IIINous ne nous arrêterons pas longtemps sur l’histoire intérieure de ce qu’on a appelé depuis le royaume de Bourbon.
La vieille France s’y trouva transportée telle à peu près, qu’elle était chez nous au commencement de la seconde moitié du dix-neuvième siècle. Toutefois, au bout de quelques années, un certain mouvement de retour en arrière se produisit dans l’opinion publique et dans les institutions, tellement qu’on aurait pu s’y croire revenu aux temps antérieurs à 89, n’étaient les chemins de fer, la vapeur et l’électricité, dont on ne fit jamais d’ailleurs qu’un usage assez restreint.
La société ne tarda pas à y être organisée en classes bien distinctes et pourtant amies l’une de l’autre. Autour du roi, la noblesse, qui tenait les emplois publics et possédait le sol ; en dessous, la classe moyenne adonnée au commerce et aux professions privées ; plus bas, les ouvriers, employés et domestiques.

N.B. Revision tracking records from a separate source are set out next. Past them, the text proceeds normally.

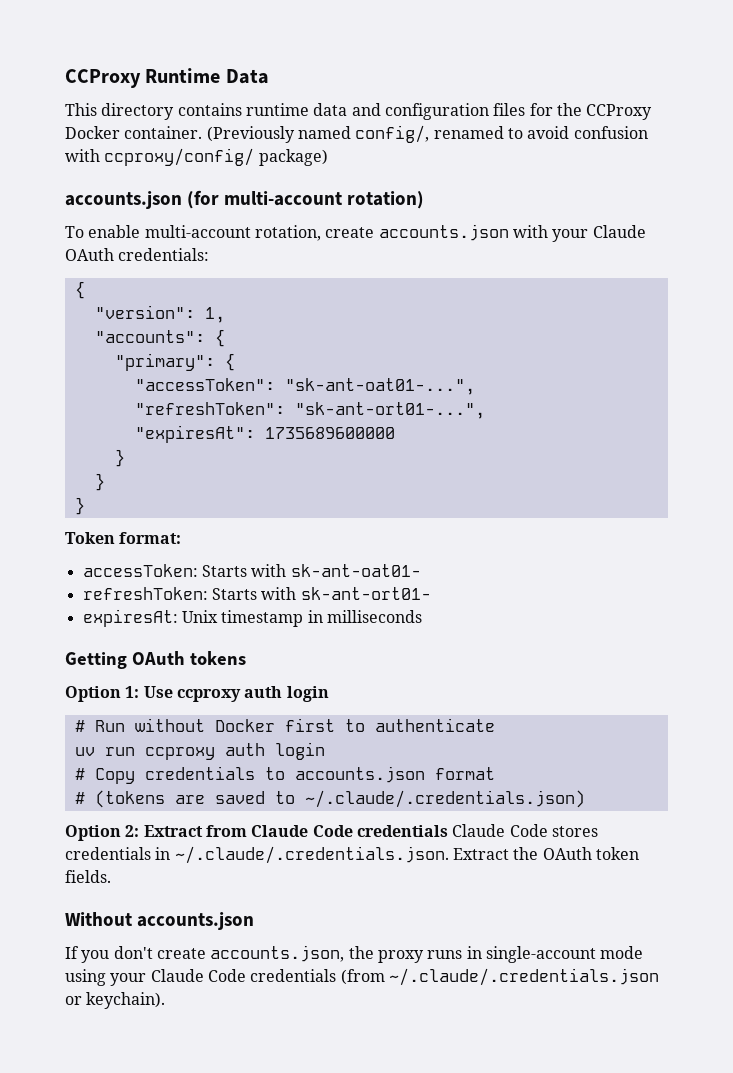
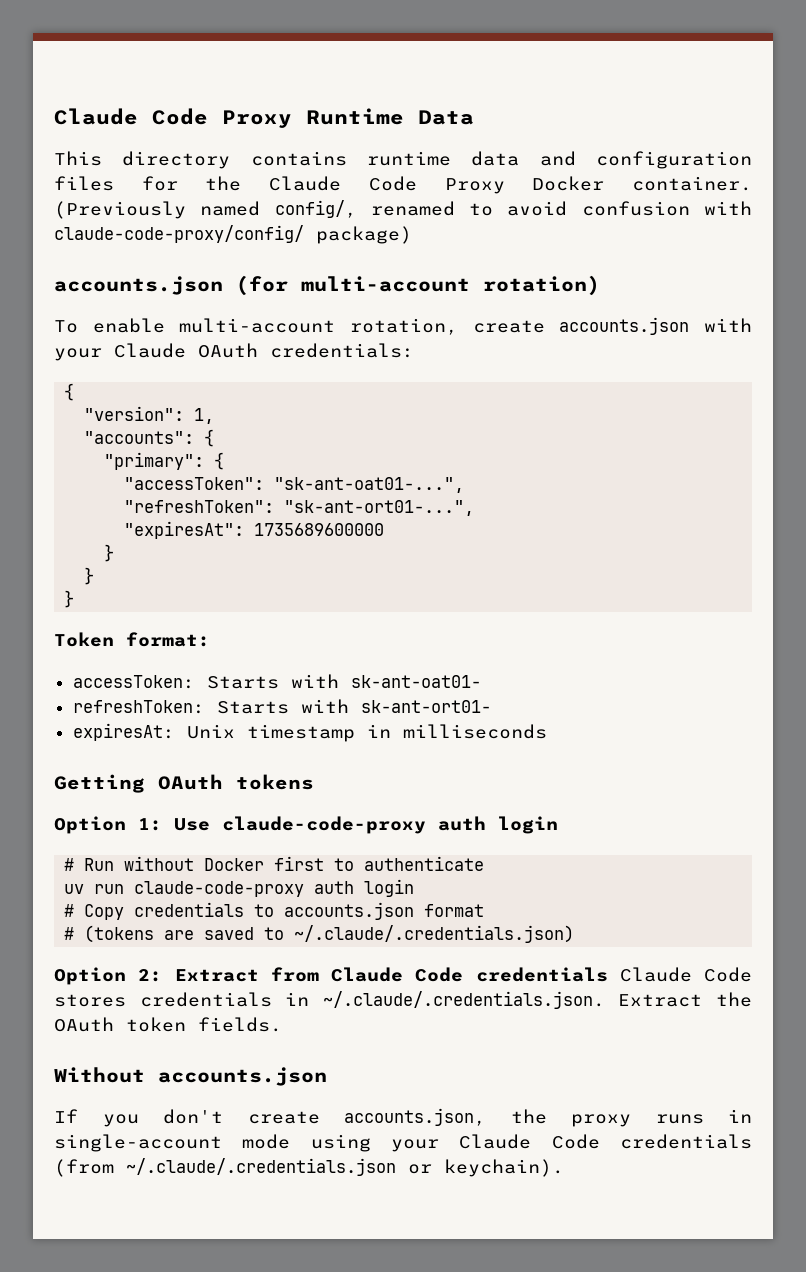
- CCProxy Runtime Data
+ Claude Code Proxy Runtime Data
- This directory contains runtime data and configuration files for the CCProxy Docker container.
+ This directory contains runtime data and configuration files for the Claude Code Proxy Docker container.
- (Previously named config/, renamed to avoid confusion with ccproxy/config/ package)
+ (Previously named config/, renamed to avoid confusion with claude-code-proxy/config/ package)
- Option 1: Use ccproxy auth login
+ Option 1: Use claude-code-proxy auth login
- uv run ccproxy auth login
+ uv run claude-code-proxy auth login

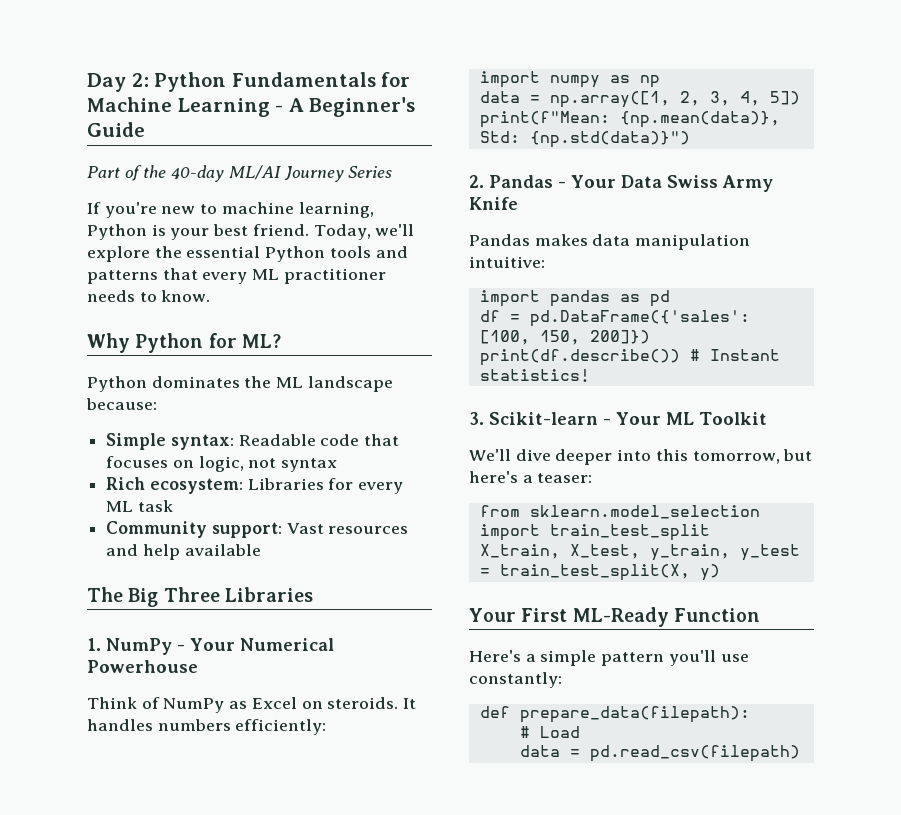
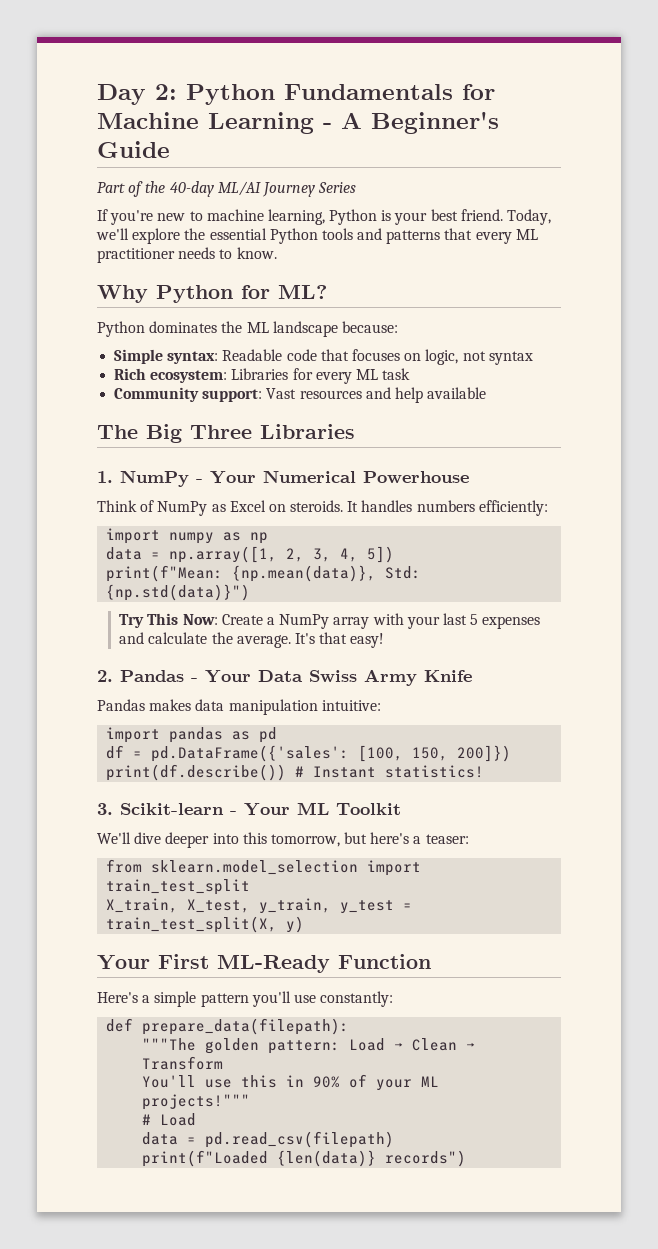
+ Try This Now: Create a NumPy array with your last 5 expenses and calculate the average. It's that easy!
+ """The golden pattern: Load → Clean → Transform
+ You'll use this in 90% of your ML projects!"""
+ print(f"Loaded {len(data)} records")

La noblesse, possédait en réalité tout le pouvoir politique. La classe intermédiaire n’avait dans les affaires du pays qu’une voix consultative. Quant à la populace, elle se laissait conduire ; mais, par compensation, elle était exempte d’impôt. – On passait d’ailleurs assez facilement de la troisième classe dans la seconde, de la seconde dans la première, et cette sélection opérée suivant des règles équitables et larges, prévenait toute fermentation dangereuse. – Dans l’accomplissement de ses devoirs supérieurs, la classe privilégiée apportait une conscience remarquable, un zèle de néophyte ; et elle trouvait, dans ce dévouement sincère à la chose publique, la plus sûre garantie de ses avantages, – Cette société vécut heureuse et pacifique, car le bonheur n’est incompatible avec aucun système politique.
Pour faciliter cette réorganisation, le gouvernement de Bourbon avait décrété – aucun de nous ne l’ignore – que l’île resterait pendant cinquante ans séparée du reste du monde ; et les autres nations s’étaient bénévolement prêtées à ce blocus volontaire. De sorte que, pendant un demi-siècle, aucun navire étranger n’était entré dans les ports de la principauté ; aucune lettre, aucun journal, aucun livre n’y avait été importé. Le mouvement maritime de la nouvelle nation s’était borné au petit cabotage et à la pêche dans les eaux voisines du littoral.
Cet isolement se continua même au-delà du cinquantenaire obligatoire. Les Bourbonnais avaient pris l’habitude de vivre de leurs propres ressources et n’étaient pas pressés de modifier leurs premiers usages. Les autres nations avaient à la longue perdu leur île de vue. Du nord au midi, de l’est à l’ouest, on avait cessé d’y penser.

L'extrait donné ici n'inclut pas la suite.